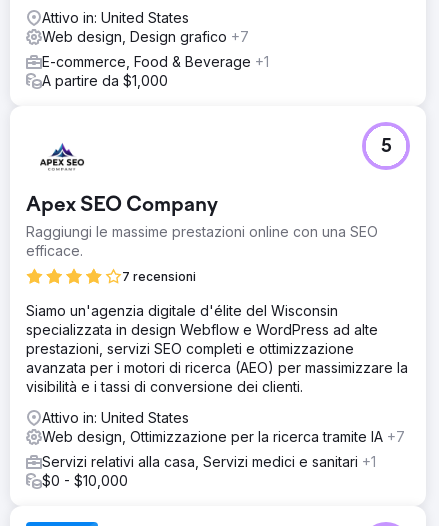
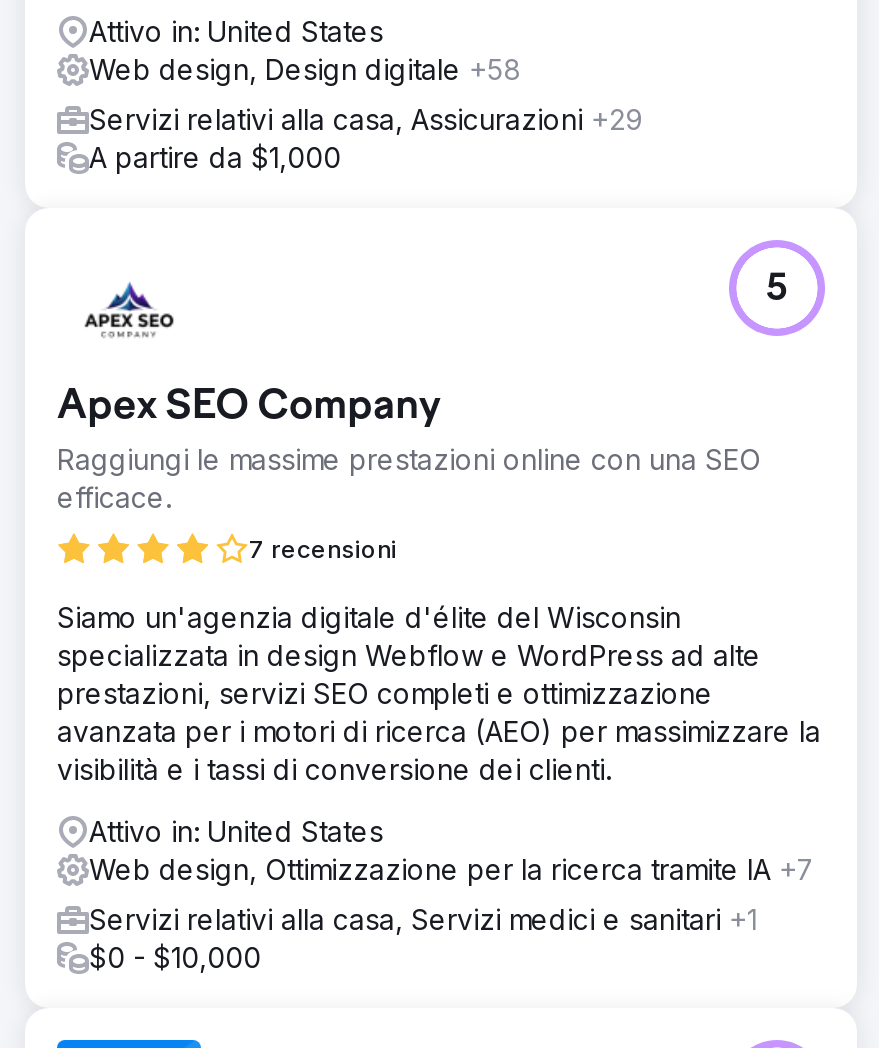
- Web design, Design grafico +7
+ Web design, Design digitale +58

- E-commerce, Food & Beverage +1
+ Servizi relativi alla casa, Assicurazioni +29
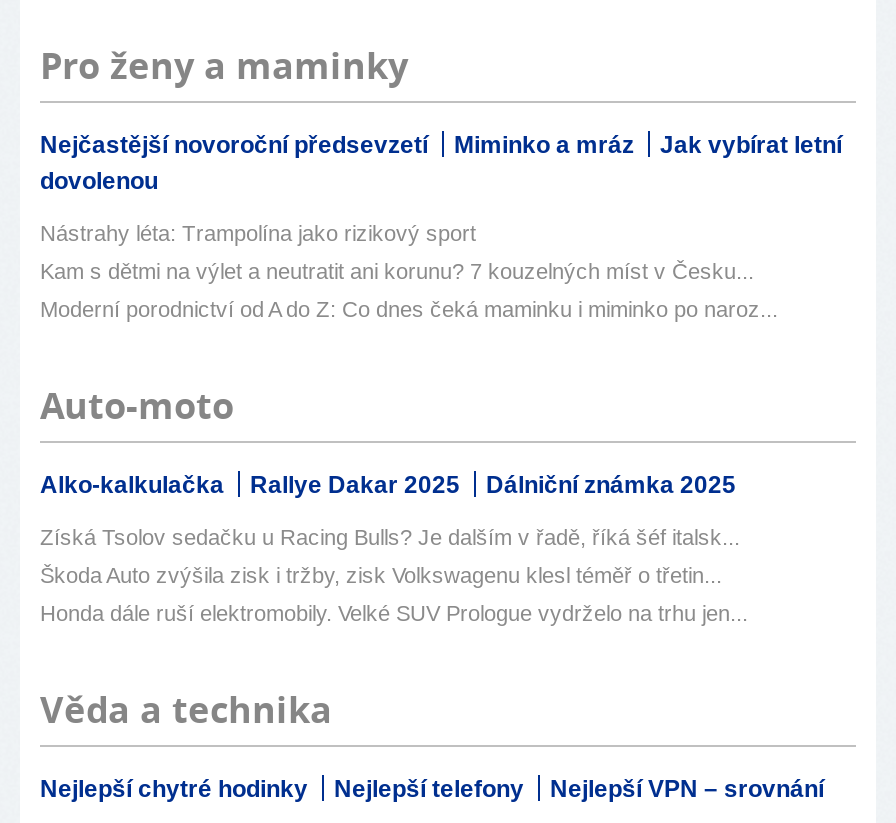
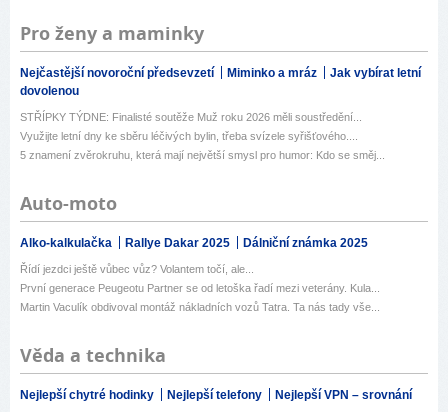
- Nástrahy léta: Trampolína jako rizikový sport
+ STŘÍPKY TÝDNE: Finalisté soutěže Muž roku 2026 měli soustředění...

- Kam s dětmi na výlet a neutratit ani korunu? 7 kouzelných míst v Česku...
+ Využijte letní dny ke sběru léčivých bylin, třeba svízele syřišťového....

- Moderní porodnictví od A do Z: Co dnes čeká maminku i miminko po naroz...
+ 5 znamení zvěrokruhu, která mají největší smysl pro humor: Kdo se směj...

- Získá Tsolov sedačku u Racing Bulls? Je dalším v řadě, říká šéf italsk...
+ Řídí jezdci ještě vůbec vůz? Volantem točí, ale...

- Škoda Auto zvýšila zisk i tržby, zisk Volkswagenu klesl téměř o třetin...
+ První generace Peugeotu Partner se od letoška řadí mezi veterány. Kula...

- Honda dále ruší elektromobily. Velké SUV Prologue vydrželo na trhu jen...
+ Martin Vaculík obdivoval montáž nákladních vozů Tatra. Ta nás tady vše...
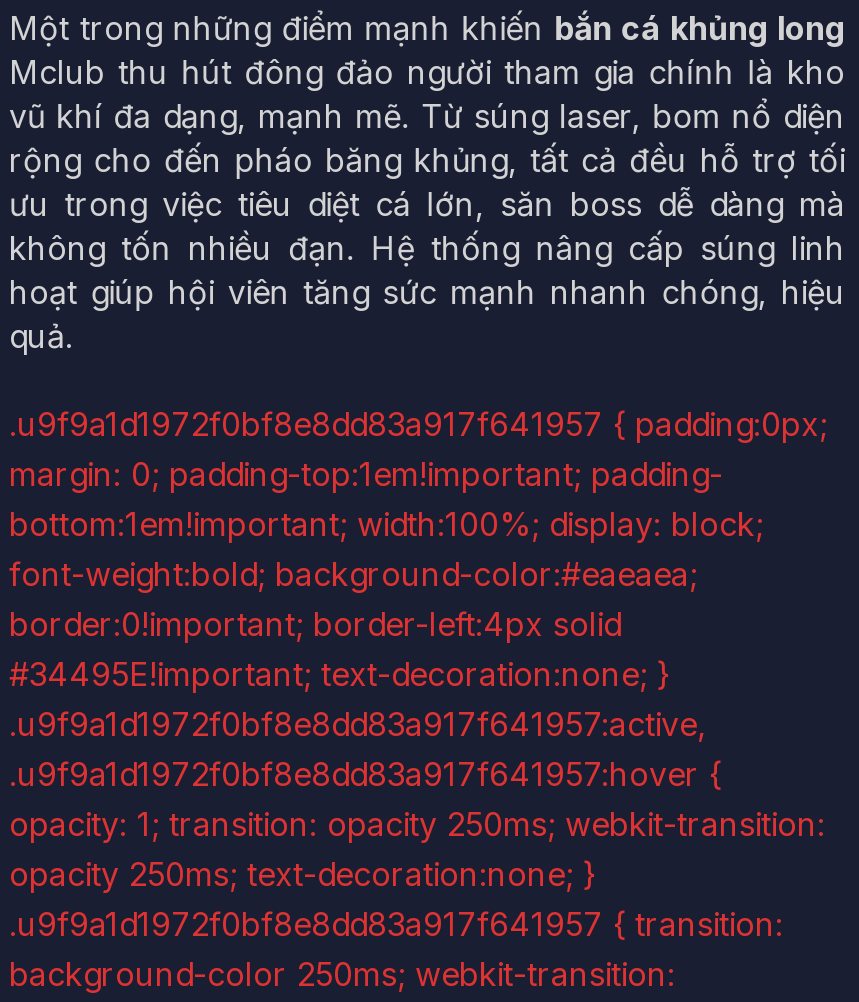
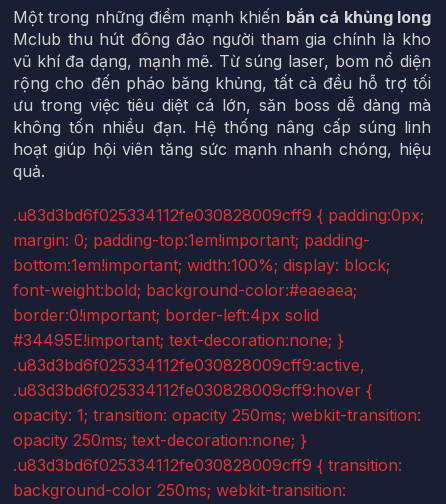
- .u9f9a1d1972f0bf8e8dd83a917f641957 { padding:0px;
+ .u83d3bd6f025334112fe030828009cff9 { padding:0px;

- .u9f9a1d1972f0bf8e8dd83a917f641957:active,
- .u9f9a1d1972f0bf8e8dd83a917f641957:hover {
+ .u83d3bd6f025334112fe030828009cff9:active,
+ .u83d3bd6f025334112fe030828009cff9:hover {

- .u9f9a1d1972f0bf8e8dd83a917f641957 { transition:
+ .u83d3bd6f025334112fe030828009cff9 { transition:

WHAT IS BEING ASKED => None of the pictures should appear; the rest of the entries must be reproduced exactly.

EXERCISE RESPONSE =>
- Web design, Design grafico +7
+ Web design, Design digitale +58

- E-commerce, Food & Beverage +1
+ Servizi relativi alla casa, Assicurazioni +29
- Nástrahy léta: Trampolína jako rizikový sport
+ STŘÍPKY TÝDNE: Finalisté soutěže Muž roku 2026 měli soustředění...

- Kam s dětmi na výlet a neutratit ani korunu? 7 kouzelných míst v Česku...
+ Využijte letní dny ke sběru léčivých bylin, třeba svízele syřišťového....

- Moderní porodnictví od A do Z: Co dnes čeká maminku i miminko po naroz...
+ 5 znamení zvěrokruhu, která mají největší smysl pro humor: Kdo se směj...

- Získá Tsolov sedačku u Racing Bulls? Je dalším v řadě, říká šéf italsk...
+ Řídí jezdci ještě vůbec vůz? Volantem točí, ale...

- Škoda Auto zvýšila zisk i tržby, zisk Volkswagenu klesl téměř o třetin...
+ První generace Peugeotu Partner se od letoška řadí mezi veterány. Kula...

- Honda dále ruší elektromobily. Velké SUV Prologue vydrželo na trhu jen...
+ Martin Vaculík obdivoval montáž nákladních vozů Tatra. Ta nás tady vše...
- .u9f9a1d1972f0bf8e8dd83a917f641957 { padding:0px;
+ .u83d3bd6f025334112fe030828009cff9 { padding:0px;

- .u9f9a1d1972f0bf8e8dd83a917f641957:active,
- .u9f9a1d1972f0bf8e8dd83a917f641957:hover {
+ .u83d3bd6f025334112fe030828009cff9:active,
+ .u83d3bd6f025334112fe030828009cff9:hover {

- .u9f9a1d1972f0bf8e8dd83a917f641957 { transition:
+ .u83d3bd6f025334112fe030828009cff9 { transition:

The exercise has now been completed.